◆ Data to process ◆

-*-*-

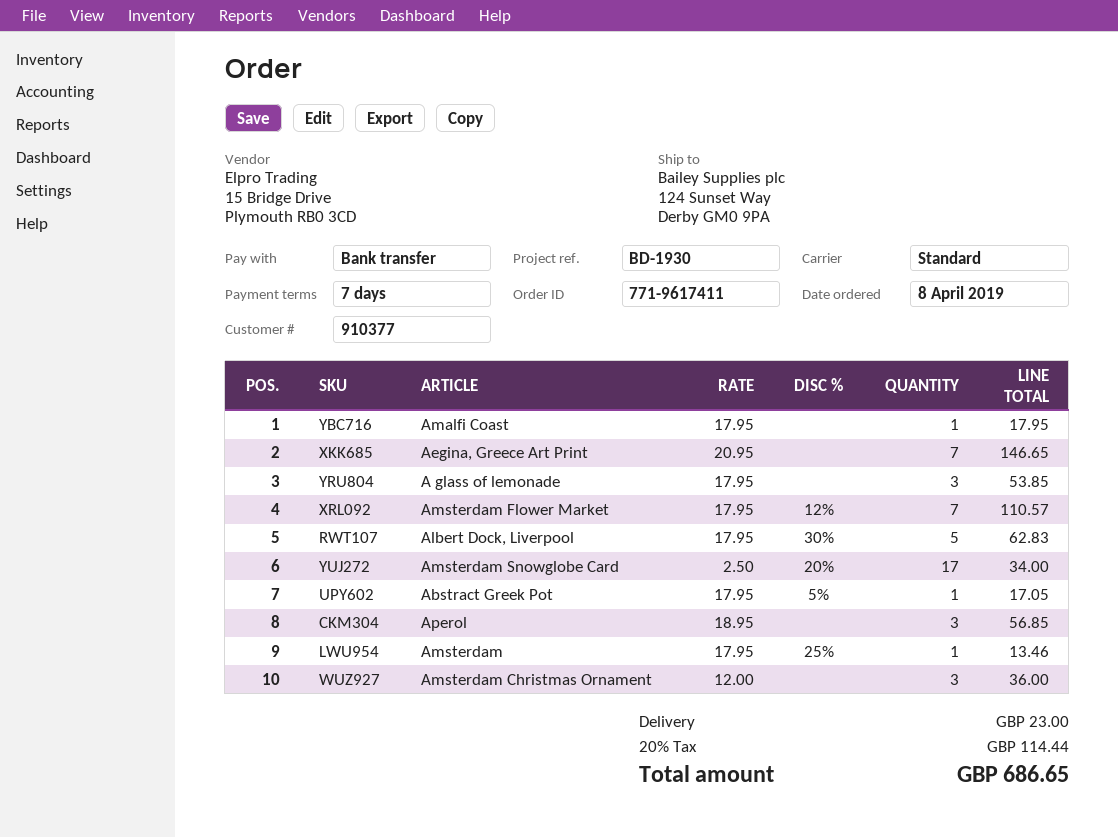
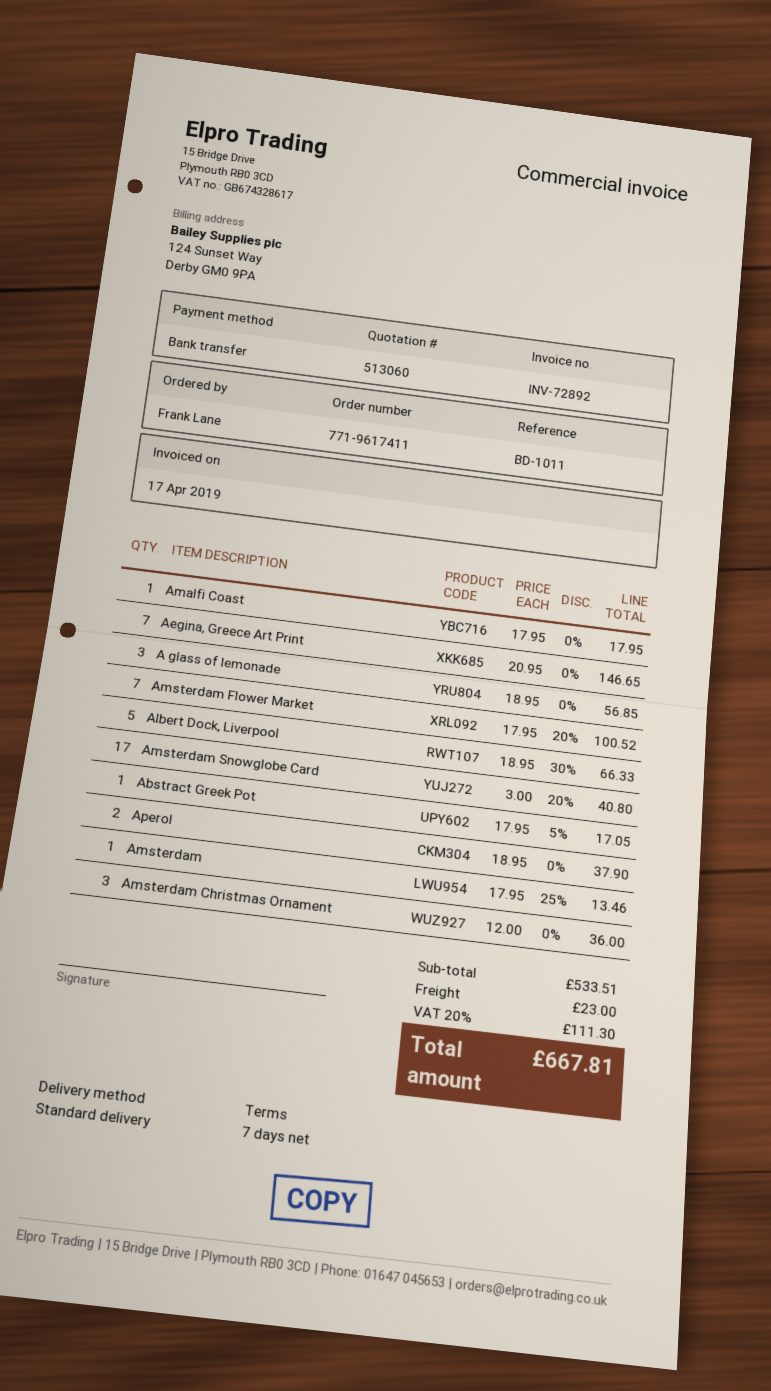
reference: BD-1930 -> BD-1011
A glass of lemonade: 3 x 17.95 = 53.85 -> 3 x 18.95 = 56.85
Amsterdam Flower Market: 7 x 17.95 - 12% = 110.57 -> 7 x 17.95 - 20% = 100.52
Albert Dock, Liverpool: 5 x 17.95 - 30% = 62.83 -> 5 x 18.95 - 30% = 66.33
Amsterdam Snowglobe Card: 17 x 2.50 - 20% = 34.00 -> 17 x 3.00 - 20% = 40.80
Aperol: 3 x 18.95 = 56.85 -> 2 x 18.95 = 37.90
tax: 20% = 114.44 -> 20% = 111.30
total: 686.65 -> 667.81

-*-*-

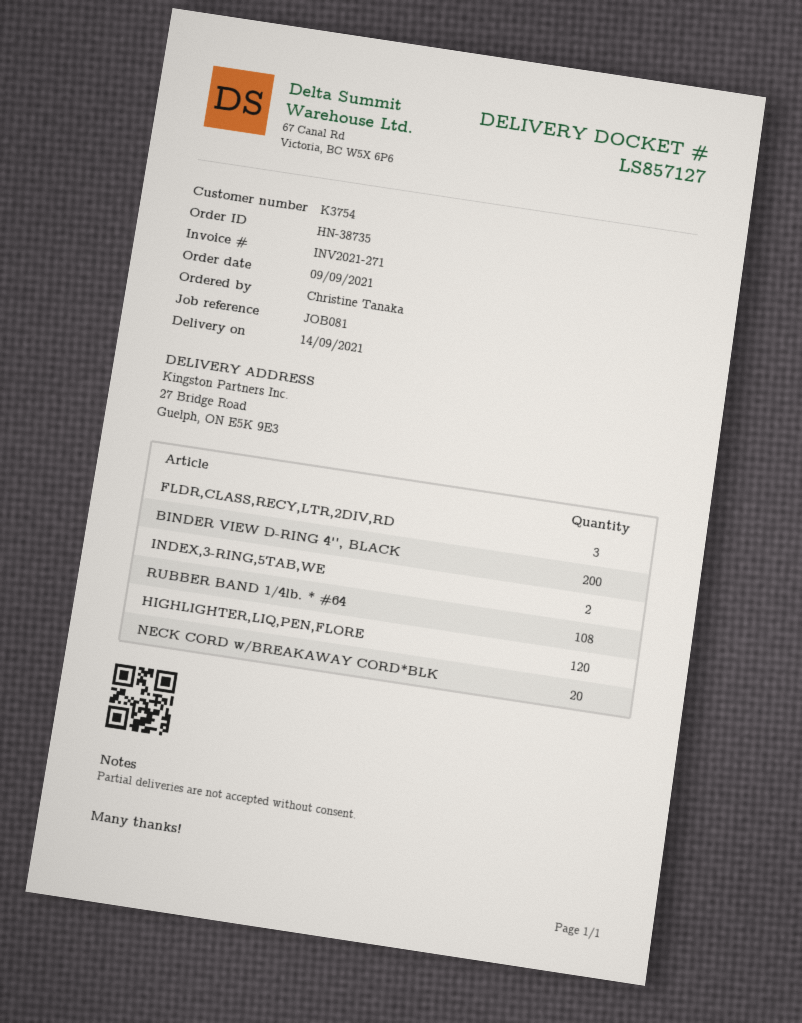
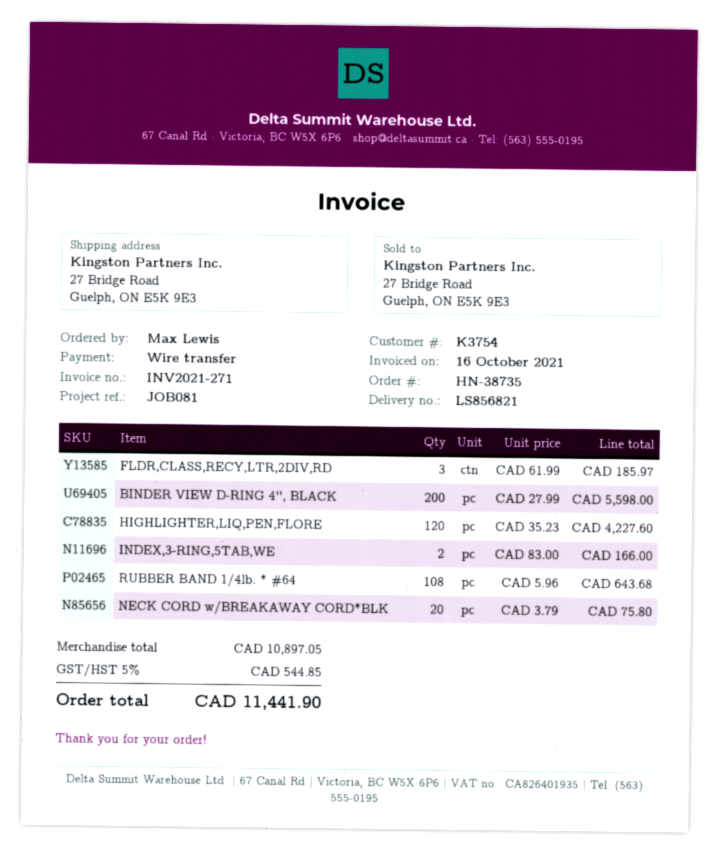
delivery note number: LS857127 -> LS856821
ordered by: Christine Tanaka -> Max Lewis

-*-*-

◆ What you need to do ◆
Copy the stretch of the records above that runs from the line with "Aperol: 3 x" through the line with "total: 686.65 -> 667.81". Both end lines belong in the copy, and nothing else does.

◆ Expected output ◆
Aperol: 3 x 18.95 = 56.85 -> 2 x 18.95 = 37.90
tax: 20% = 114.44 -> 20% = 111.30
total: 686.65 -> 667.81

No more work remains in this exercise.